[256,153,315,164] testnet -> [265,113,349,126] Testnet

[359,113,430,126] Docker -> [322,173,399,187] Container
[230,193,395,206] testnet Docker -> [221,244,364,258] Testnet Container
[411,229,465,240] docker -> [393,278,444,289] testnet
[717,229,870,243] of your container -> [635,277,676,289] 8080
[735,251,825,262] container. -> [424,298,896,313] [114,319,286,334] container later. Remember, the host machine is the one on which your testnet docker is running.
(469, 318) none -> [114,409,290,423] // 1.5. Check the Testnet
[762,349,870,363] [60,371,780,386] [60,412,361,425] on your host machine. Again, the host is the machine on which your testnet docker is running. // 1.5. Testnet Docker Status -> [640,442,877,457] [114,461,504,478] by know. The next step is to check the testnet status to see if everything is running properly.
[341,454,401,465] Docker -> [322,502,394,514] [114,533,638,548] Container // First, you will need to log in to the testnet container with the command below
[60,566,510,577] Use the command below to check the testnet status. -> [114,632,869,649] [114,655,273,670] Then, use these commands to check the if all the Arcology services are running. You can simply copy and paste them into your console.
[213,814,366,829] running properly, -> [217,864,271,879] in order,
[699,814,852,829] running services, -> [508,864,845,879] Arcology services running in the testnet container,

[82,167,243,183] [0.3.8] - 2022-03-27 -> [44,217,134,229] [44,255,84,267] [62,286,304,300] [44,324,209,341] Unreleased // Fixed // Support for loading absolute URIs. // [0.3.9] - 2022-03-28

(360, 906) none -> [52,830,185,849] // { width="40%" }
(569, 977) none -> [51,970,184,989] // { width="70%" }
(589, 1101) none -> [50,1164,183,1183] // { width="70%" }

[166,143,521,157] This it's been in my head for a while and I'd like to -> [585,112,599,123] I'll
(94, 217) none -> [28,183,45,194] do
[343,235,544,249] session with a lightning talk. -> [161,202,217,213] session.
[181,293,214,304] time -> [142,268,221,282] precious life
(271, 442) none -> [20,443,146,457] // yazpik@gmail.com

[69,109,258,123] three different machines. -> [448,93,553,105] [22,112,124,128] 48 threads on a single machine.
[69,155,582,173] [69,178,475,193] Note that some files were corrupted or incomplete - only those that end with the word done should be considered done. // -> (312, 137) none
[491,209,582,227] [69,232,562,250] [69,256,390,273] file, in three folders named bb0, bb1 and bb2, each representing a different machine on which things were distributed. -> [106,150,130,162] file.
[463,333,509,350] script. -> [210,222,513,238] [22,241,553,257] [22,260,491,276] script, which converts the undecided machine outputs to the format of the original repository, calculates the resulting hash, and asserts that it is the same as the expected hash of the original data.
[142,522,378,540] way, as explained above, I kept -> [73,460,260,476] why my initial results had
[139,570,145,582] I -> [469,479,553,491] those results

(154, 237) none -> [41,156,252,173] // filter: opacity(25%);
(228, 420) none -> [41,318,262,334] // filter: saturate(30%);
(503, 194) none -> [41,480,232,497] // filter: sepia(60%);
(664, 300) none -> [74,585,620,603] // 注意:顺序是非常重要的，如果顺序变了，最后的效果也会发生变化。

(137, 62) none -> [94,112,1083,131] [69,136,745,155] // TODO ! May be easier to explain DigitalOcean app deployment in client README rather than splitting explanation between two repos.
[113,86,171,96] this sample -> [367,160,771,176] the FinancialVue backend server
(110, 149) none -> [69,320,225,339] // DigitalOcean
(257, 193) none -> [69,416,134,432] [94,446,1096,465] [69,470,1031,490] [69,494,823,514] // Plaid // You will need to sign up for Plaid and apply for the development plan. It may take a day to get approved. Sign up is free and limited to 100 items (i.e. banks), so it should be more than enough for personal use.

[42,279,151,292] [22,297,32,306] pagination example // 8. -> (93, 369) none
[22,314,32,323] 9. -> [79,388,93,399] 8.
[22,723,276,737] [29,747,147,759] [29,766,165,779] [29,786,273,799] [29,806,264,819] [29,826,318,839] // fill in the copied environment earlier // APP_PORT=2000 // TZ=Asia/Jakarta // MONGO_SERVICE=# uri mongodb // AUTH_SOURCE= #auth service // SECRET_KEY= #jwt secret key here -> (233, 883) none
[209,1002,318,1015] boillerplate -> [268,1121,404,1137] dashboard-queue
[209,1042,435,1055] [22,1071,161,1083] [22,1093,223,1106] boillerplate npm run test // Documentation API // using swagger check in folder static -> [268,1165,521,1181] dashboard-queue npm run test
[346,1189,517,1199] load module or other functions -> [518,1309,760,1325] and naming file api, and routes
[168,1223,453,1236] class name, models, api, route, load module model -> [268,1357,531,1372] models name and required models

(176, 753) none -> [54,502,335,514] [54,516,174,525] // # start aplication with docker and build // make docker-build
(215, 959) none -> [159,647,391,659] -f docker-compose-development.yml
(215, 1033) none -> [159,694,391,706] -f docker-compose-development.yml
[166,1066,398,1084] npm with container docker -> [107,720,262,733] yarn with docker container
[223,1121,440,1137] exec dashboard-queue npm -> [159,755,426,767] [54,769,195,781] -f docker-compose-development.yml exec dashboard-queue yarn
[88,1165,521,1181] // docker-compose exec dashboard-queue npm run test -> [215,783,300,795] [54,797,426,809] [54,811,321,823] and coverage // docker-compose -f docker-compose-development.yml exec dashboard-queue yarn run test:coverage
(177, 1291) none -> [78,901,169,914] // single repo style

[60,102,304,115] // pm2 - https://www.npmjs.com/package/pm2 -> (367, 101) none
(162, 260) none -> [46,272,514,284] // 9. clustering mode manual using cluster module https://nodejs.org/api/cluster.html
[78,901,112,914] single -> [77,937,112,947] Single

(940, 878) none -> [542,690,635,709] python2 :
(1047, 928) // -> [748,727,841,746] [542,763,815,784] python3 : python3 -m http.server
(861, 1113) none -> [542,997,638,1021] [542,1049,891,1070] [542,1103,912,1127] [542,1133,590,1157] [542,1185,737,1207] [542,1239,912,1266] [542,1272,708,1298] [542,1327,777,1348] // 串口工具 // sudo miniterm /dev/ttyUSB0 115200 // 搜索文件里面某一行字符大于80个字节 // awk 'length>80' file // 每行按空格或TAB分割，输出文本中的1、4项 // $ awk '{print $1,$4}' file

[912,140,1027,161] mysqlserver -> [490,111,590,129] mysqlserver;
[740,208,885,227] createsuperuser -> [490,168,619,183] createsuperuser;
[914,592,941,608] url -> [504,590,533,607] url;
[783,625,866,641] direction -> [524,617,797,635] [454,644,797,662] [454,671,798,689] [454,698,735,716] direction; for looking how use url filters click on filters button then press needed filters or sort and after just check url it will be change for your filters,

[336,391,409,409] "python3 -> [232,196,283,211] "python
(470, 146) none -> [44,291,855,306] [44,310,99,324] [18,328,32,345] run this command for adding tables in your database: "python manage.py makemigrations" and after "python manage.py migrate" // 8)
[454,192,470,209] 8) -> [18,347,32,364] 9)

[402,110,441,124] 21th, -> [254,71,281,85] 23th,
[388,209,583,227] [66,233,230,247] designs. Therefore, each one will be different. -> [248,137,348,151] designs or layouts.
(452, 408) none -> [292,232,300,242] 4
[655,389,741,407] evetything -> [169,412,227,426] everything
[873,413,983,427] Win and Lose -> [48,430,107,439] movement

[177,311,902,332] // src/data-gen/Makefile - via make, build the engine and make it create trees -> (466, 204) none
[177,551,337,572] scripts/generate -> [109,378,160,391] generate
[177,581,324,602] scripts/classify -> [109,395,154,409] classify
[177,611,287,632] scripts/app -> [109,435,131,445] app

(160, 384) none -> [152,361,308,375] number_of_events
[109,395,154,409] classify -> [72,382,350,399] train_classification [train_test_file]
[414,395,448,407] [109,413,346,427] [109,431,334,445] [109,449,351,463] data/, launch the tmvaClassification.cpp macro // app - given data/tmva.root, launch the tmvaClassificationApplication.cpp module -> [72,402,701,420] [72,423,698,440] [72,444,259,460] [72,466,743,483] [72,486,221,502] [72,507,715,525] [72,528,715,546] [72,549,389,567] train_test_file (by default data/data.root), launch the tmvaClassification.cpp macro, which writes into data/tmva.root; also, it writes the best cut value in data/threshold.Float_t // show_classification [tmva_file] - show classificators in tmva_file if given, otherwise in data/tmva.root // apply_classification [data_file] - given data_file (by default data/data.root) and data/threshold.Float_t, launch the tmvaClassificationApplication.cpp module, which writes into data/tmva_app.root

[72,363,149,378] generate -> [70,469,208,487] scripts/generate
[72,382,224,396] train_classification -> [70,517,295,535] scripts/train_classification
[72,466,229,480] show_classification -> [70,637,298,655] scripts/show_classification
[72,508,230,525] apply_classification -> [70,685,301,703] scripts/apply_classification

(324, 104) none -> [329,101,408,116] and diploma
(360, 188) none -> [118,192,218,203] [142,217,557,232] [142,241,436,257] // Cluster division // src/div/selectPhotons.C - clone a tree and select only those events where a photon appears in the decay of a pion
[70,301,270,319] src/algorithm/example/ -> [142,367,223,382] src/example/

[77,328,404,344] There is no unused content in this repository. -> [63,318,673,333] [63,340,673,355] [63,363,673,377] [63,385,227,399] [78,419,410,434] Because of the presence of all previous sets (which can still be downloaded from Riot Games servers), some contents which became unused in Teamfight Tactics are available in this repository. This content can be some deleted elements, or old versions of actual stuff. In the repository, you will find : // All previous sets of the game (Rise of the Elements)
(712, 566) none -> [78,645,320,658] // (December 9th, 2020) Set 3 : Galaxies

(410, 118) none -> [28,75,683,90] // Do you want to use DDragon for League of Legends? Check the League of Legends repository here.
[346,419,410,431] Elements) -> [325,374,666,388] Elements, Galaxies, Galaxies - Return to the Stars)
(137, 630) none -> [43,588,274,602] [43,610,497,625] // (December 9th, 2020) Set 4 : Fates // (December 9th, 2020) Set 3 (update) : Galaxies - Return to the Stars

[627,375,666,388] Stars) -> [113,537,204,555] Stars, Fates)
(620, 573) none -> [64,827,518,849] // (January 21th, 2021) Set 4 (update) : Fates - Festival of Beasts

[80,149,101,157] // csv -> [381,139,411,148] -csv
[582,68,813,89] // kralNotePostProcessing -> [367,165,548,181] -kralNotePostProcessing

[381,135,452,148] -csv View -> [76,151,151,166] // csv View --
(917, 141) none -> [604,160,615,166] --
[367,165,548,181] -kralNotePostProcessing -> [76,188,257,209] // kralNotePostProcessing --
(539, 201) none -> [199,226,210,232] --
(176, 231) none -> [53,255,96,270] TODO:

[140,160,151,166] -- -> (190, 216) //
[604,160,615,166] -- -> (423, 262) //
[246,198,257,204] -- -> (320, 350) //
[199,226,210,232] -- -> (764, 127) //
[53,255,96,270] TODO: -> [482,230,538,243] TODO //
_ _ _
Among the entries above, find the line with "(110, 149) none" and the line with "[22,314,32,323] 9. -> [79,388,93,399] 8."; give again exactly these two lines and all lines between them.

Output of the task —
(110, 149) none -> [69,320,225,339] // DigitalOcean
(257, 193) none -> [69,416,134,432] [94,446,1096,465] [69,470,1031,490] [69,494,823,514] // Plaid // You will need to sign up for Plaid and apply for the development plan. It may take a day to get approved. Sign up is free and limited to 100 items (i.e. banks), so it should be more than enough for personal use.

[42,279,151,292] [22,297,32,306] pagination example // 8. -> (93, 369) none
[22,314,32,323] 9. -> [79,388,93,399] 8.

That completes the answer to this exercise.